(Dataset entries)
»»

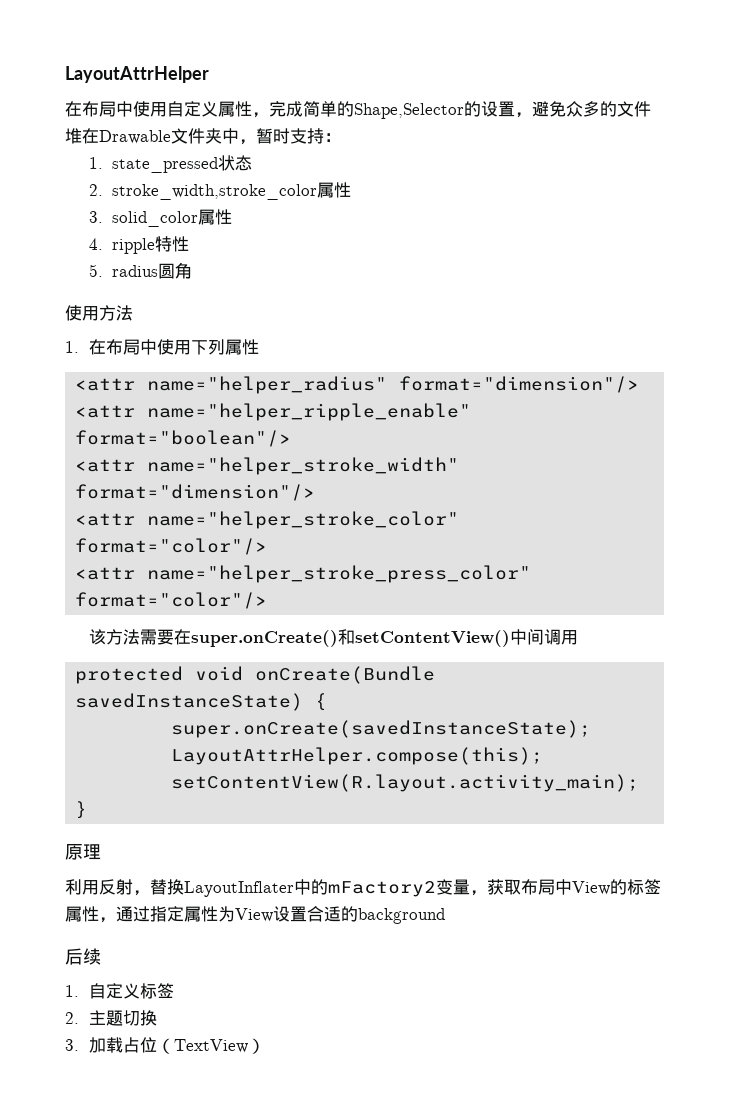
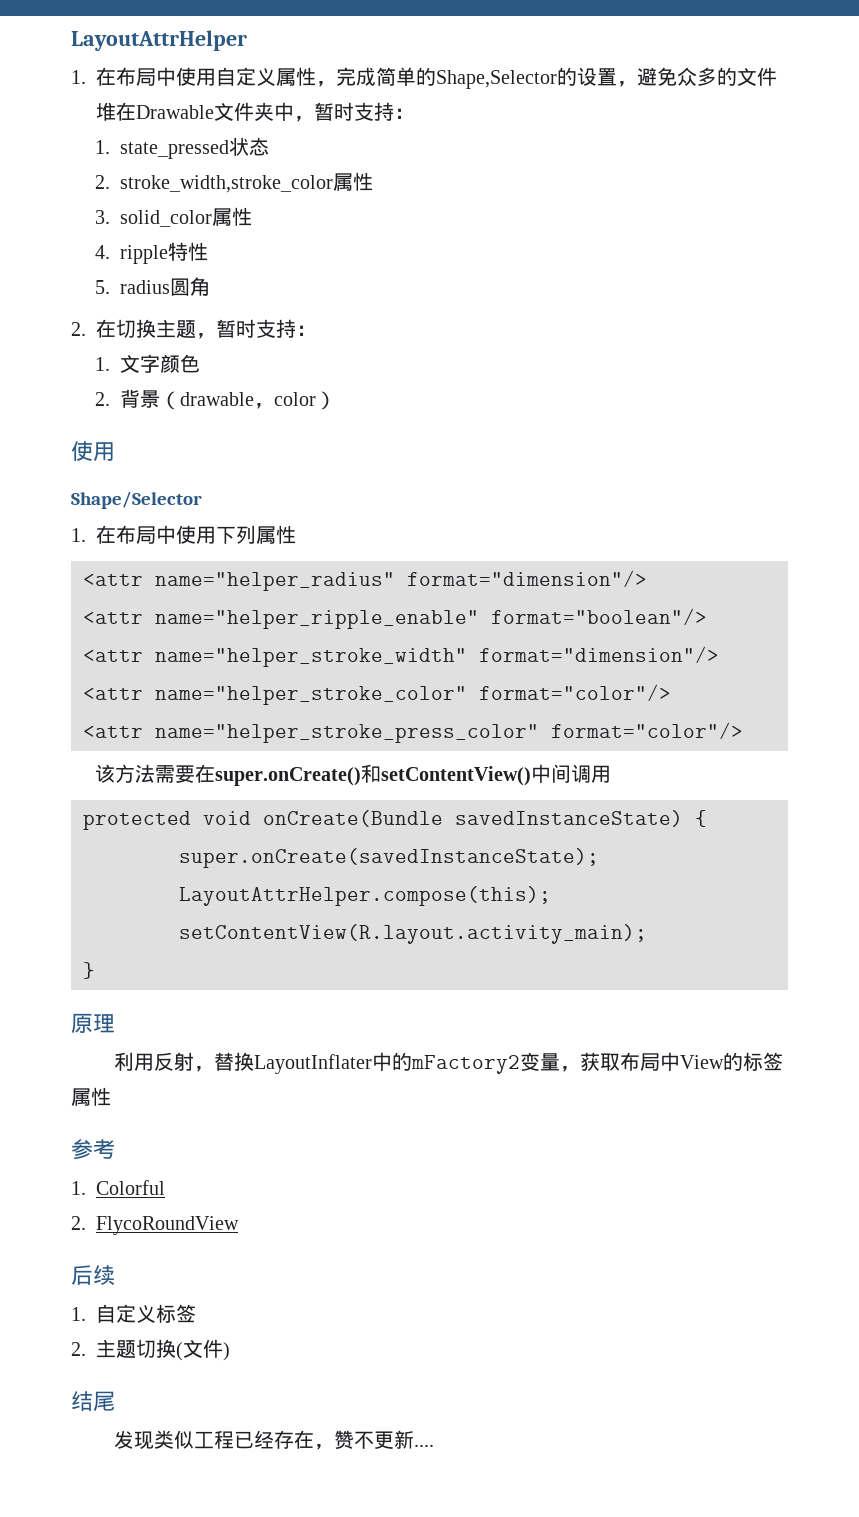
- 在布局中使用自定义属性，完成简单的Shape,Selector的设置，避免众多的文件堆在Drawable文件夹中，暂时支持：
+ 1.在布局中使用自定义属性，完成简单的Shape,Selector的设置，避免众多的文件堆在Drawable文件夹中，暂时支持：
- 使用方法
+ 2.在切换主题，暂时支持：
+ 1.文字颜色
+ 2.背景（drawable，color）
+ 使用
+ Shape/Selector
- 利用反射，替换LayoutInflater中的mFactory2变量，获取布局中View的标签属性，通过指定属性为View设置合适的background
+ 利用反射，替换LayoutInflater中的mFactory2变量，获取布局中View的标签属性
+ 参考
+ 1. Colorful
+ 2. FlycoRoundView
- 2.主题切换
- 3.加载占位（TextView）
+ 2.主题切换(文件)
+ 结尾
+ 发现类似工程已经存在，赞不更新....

««
»»

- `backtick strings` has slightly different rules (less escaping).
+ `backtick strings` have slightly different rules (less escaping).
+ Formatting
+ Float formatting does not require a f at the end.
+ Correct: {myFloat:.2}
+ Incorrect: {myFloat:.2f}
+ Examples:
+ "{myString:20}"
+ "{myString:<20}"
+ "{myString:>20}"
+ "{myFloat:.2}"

««

**Exercise details**
Answer with a single number, the count of lines in the data that contain "slightly".

**Result for this exercise**
2